By Dawn Causey, Tom Pinder and Andrew DoersamNatasha Taft thought she was just doing her job.
As chief compliance officer for the New York branch of the Agricultural Bank of China, she filed a whistleblower complaint in response to the bank’s refusal to correct BSA violations she discovered: that customer payments over the SWIFT network were using a bank-to-bank format to purportedly hide information regarding the transmitter and recipient. She even sent a memo to the Federal Reserve Bank of New York outlining the bank’s purported violations and sought guidance as to the suspected transactions.
But then, Taft claimed, her supervisors became furious and sought to punish her for exposing the bank’s compliance deficiencies, ultimately leading to her termination. In the end, she was forced to file a whistleblower retaliation lawsuit against the bank.

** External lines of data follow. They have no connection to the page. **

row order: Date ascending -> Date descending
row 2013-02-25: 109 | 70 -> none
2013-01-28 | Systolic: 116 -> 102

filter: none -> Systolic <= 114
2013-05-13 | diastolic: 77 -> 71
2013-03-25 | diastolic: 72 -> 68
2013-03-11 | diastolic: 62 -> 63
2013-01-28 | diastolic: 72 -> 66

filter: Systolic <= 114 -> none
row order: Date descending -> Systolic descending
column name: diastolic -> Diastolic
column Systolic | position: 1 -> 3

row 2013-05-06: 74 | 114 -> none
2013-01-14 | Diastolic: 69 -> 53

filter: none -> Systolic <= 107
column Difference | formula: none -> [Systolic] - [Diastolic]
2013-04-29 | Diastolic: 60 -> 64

Taft beat the bank’s motion to dismiss and later settled. The court found that Taft plausibly pled facts to show that she acted independently of the bank because the bank engaged in a concerted effort to stop Taft from raising her concerns.

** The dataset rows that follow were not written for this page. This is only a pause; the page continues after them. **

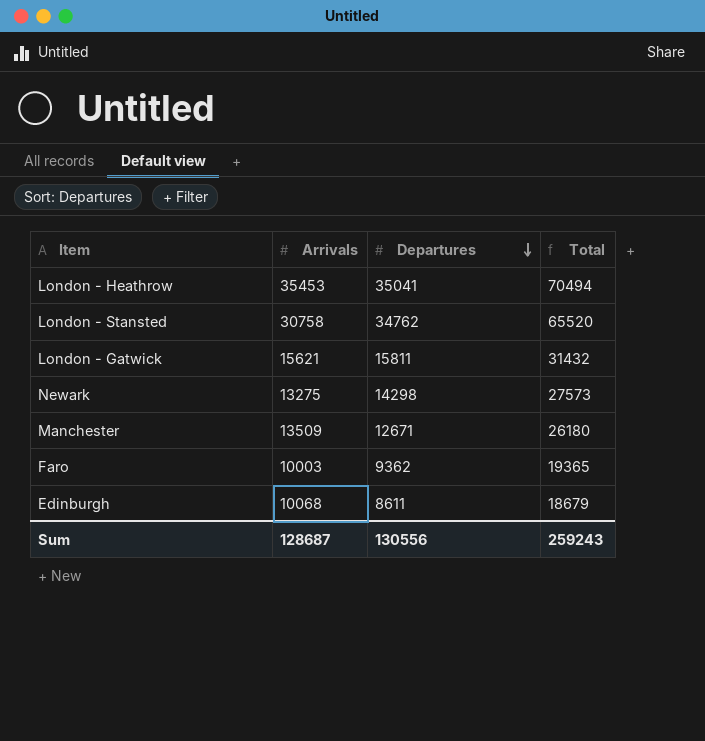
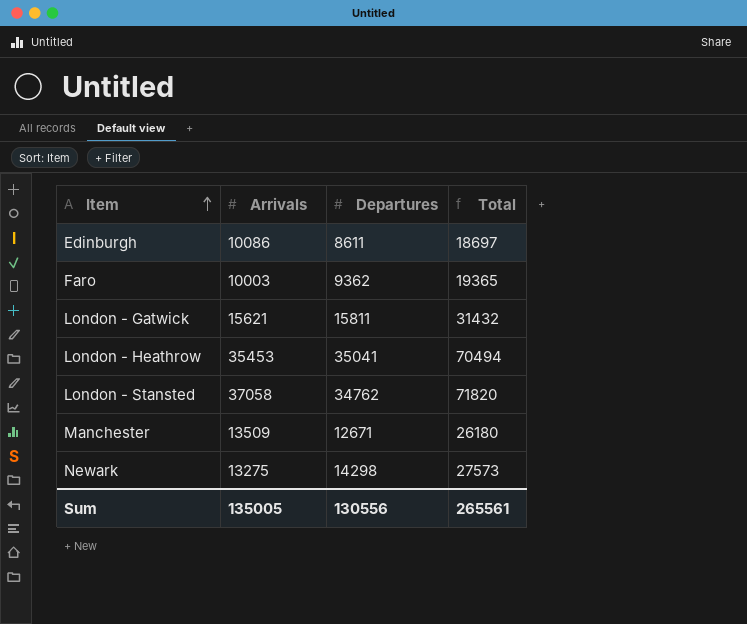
row order: Departures descending -> Item ascending
Edinburgh | Arrivals: 10068 -> 10086
Edinburgh | Total: 18679 -> 18697
London - Stansted | Arrivals: 30758 -> 37058
London - Stansted | Total: 65520 -> 71820
Sum | Arrivals: 128687 -> 135005
Sum | Total: 259243 -> 265561

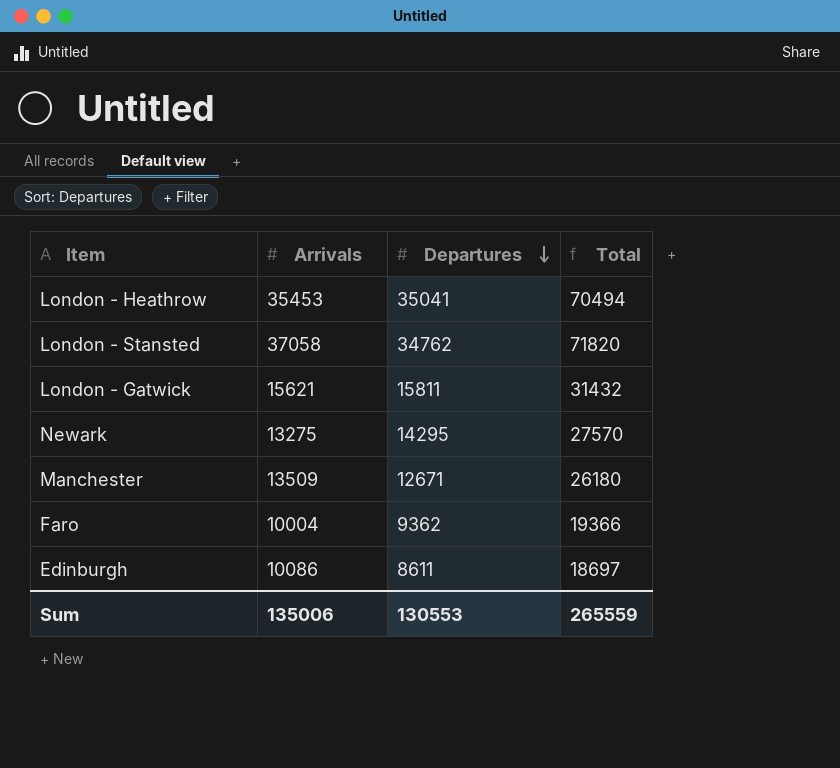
row order: Item ascending -> Departures descending
Newark | Departures: 14298 -> 14295
Newark | Total: 27573 -> 27570
Faro | Arrivals: 10003 -> 10004
Faro | Total: 19365 -> 19366
Sum | Arrivals: 135005 -> 135006
Sum | Departures: 130556 -> 130553
Sum | Total: 265561 -> 265559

Certainly Taft went above and beyond to spearhead correcting the compliance violation while still maintaining her integrity along the way. But her story echoes the experience of many chief compliance officers who often find themselves caught between a rock and a hard place when reporting AML/BSA violations.

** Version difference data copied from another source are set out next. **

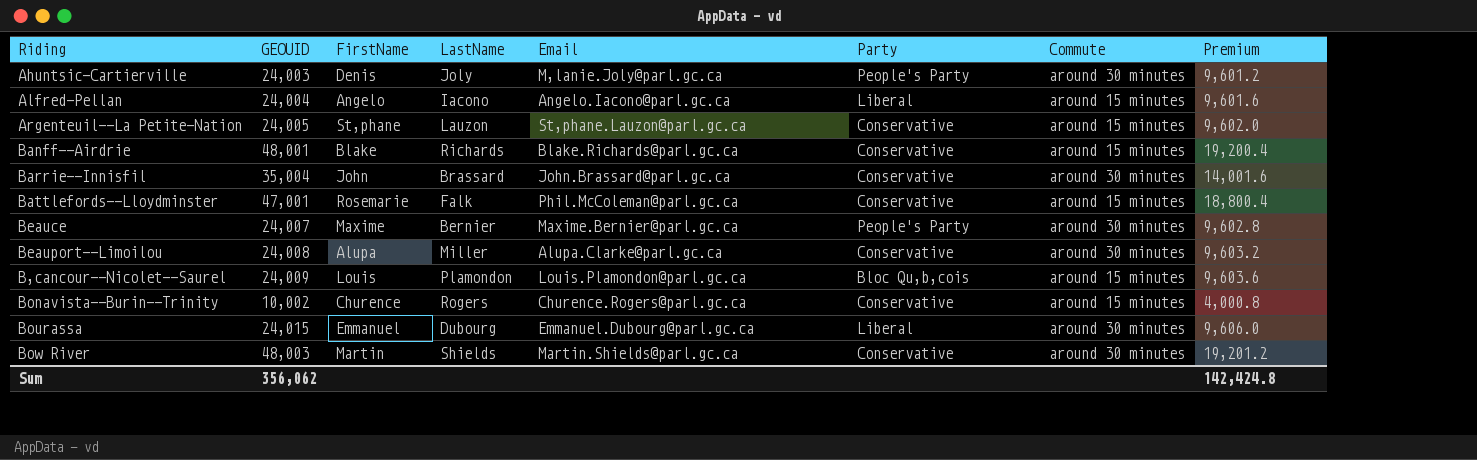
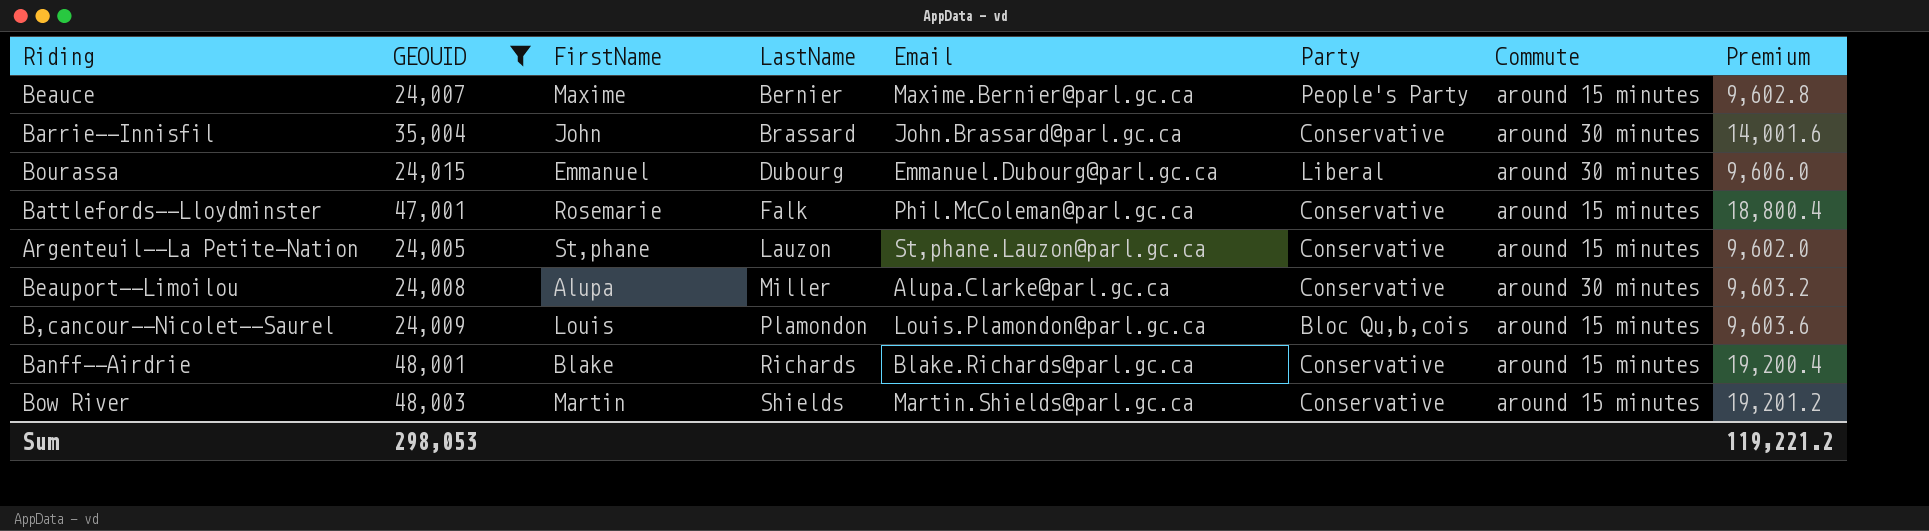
filter: none -> GEOUID >= 24,005
row order: none -> LastName ascending
Beauce | Commute: around 30 minutes -> around 15 minutes
Bow River | Commute: around 30 minutes -> around 15 minutes
Sum | GEOUID: 356,062 -> 298,053
Sum | Premium: 142,424.8 -> 119,221.2

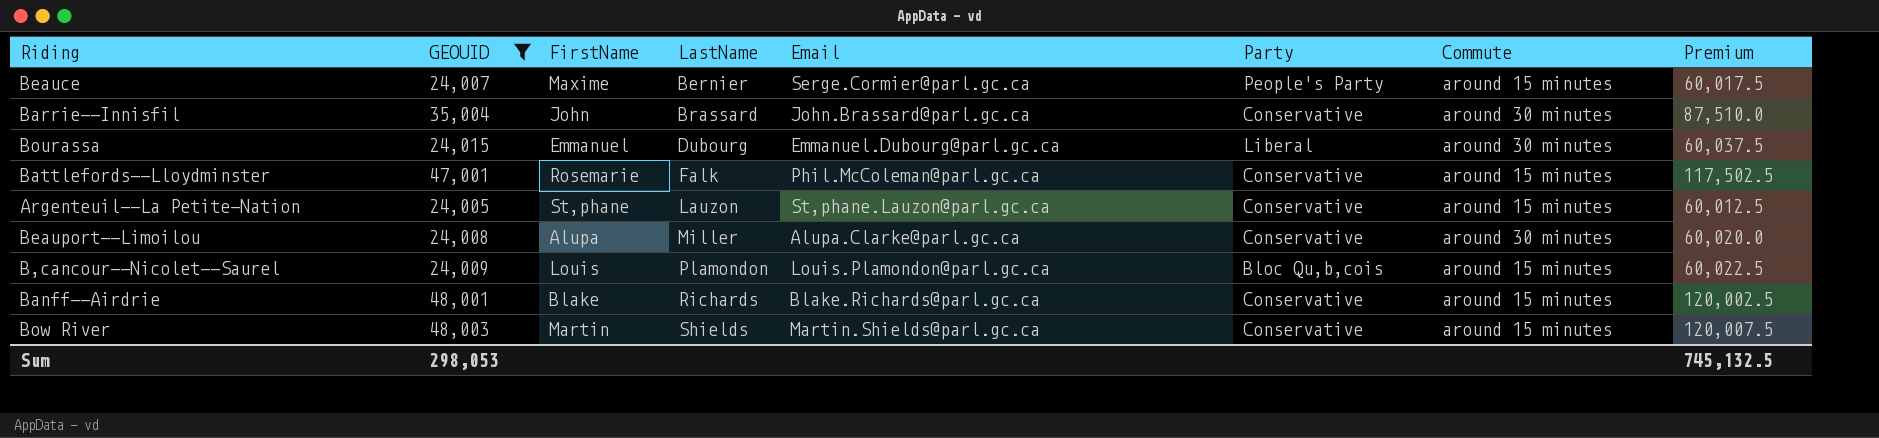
column Premium | formula: [GEOUID] * 0.4 -> [GEOUID] * 2.5
Beauce | Email: Maxime.Bernier@parl.gc.ca -> Serge.Cormier@parl.gc.ca
Sum | Premium: 119,221.2 -> 745,132.5

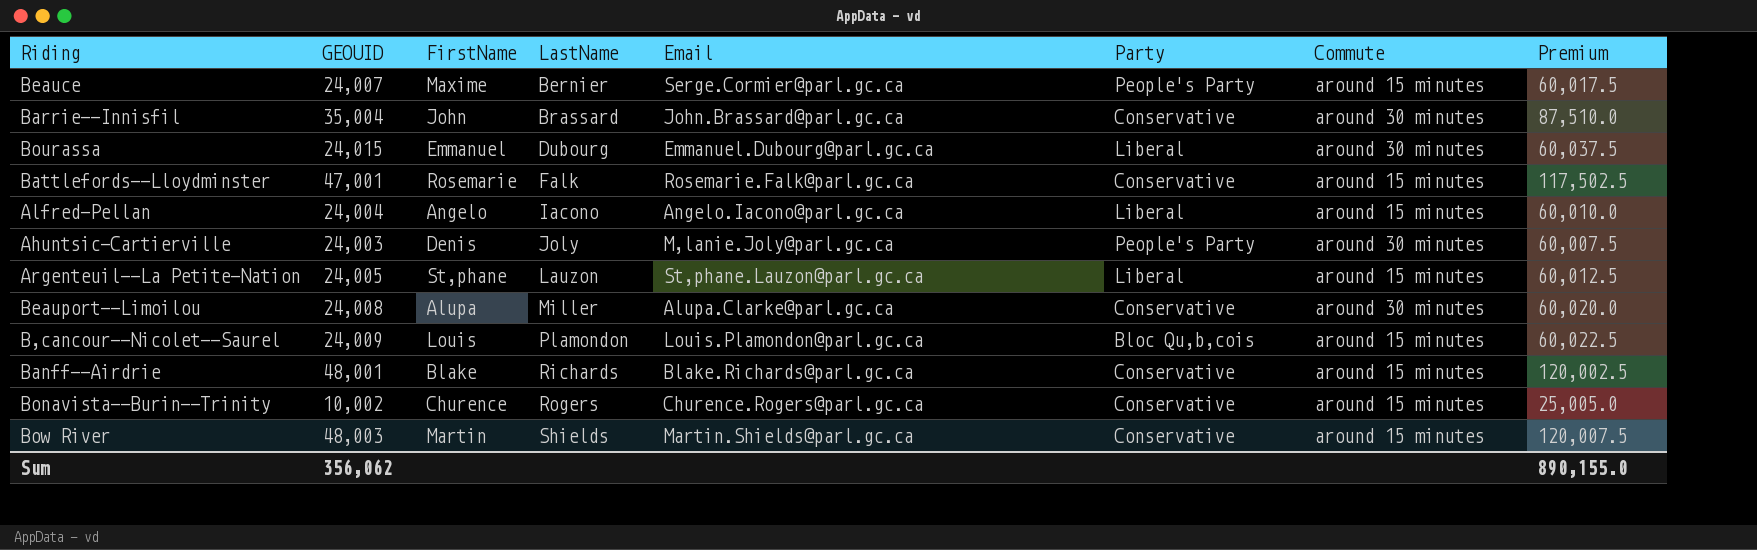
filter: GEOUID >= 24,005 -> none
Battlefords--Lloydminster | Email: Phil.McColeman@parl.gc.ca -> Rosemarie.Falk@parl.gc.ca
Argenteuil--La Petite-Nation | Party: Conservative -> Liberal
Sum | GEOUID: 298,053 -> 356,062
Sum | Premium: 745,132.5 -> 890,155.0

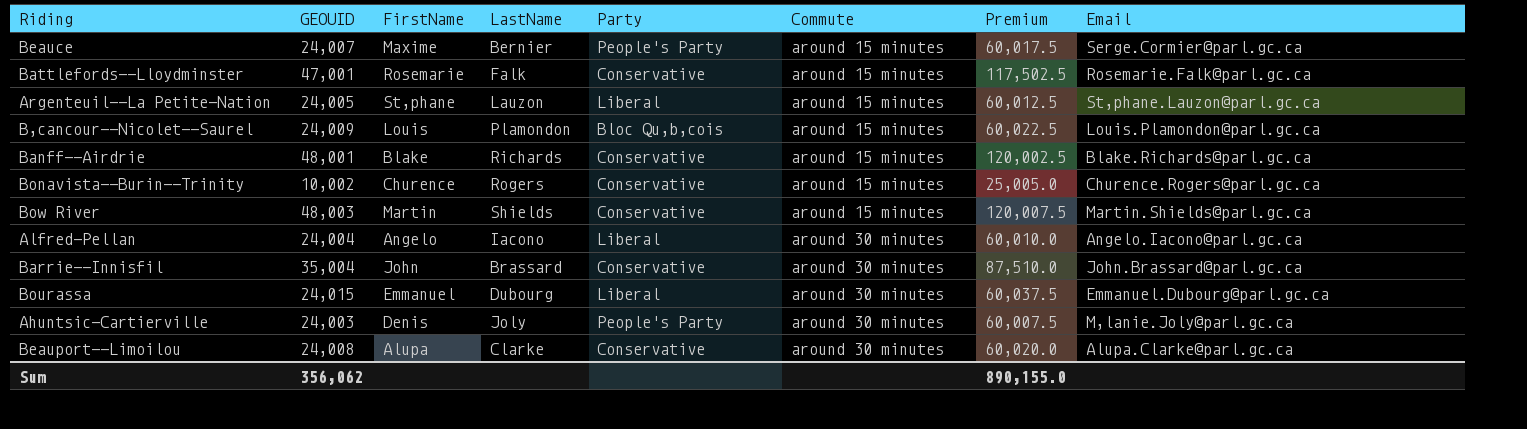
row order: LastName ascending -> Commute ascending
column Email | position: 5 -> 8
Alfred-Pellan | Commute: around 15 minutes -> around 30 minutes
Beauport--Limoilou | LastName: Miller -> Clarke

When CCOs report a possible AML/BSA violation to a regulator, for example, they could face a backlash from their employer. Alternatively, when CCOs recommend compliance fixes that are ignored by management, they themselves can be held liable by regulators for not doing their job.
Take the case of Thomas Haider, former CCO at MoneyGram. In May of this year, Haider agreed to pay $250,000 to settle AML violations with the Financial Crimes Enforcement Network. Haider reluctantly admitted that he failed to conduct adequate audits of MoneyGram’s agents suspected of engaging in fraud and failed to implement a policy for terminating or disciplining agents that presented a high risk of fraud. Haider also agreed to a three-year ban on working for any money transmitter.
Was Haider an ineffective CCO or a compliance scapegoat? By his account, he supported the fraud department’s proposals to terminate and discipline agents, but his recommendations were ignored by the sales division that had the authority to implement the recommendations. MoneyGram’s AML programs were audited by regulators and outside consultants, but none of the reviews flagged any of FinCEN’s findings.
Similarly, the FDIC determined that a former CCO at Banamex USA was liable for failing to discover that the bank processed over 30 million remittance transactions to Mexico worth $8.8 billion, imposing a $70,000 fine and a bank employment ban. Although the FDIC alleged that the CCO exhibited a “continuing disregard for the safety or soundness of the bank” that caused the compliance lapses, it appeared to ignore that the CCO was proactive in making recommendations to senior management regarding the BSA compliance.
The regulators’ untested theories of liability are still up in the air and inconsistent. The Taft case places a high bar for CCOs to avoid liability. One solution would be for regulators to find a pathway to improve their working relationship with CCOs.
After all, CCOs are on the front lines and can stand the heat. But with the unfair burden placed on them by the regulators, who would blame them for getting out of the kitchen?
Dawn Causey is general counsel at ABA, where Thomas Pinder is SVP for litigation and Andrew Doersam is a paralegal.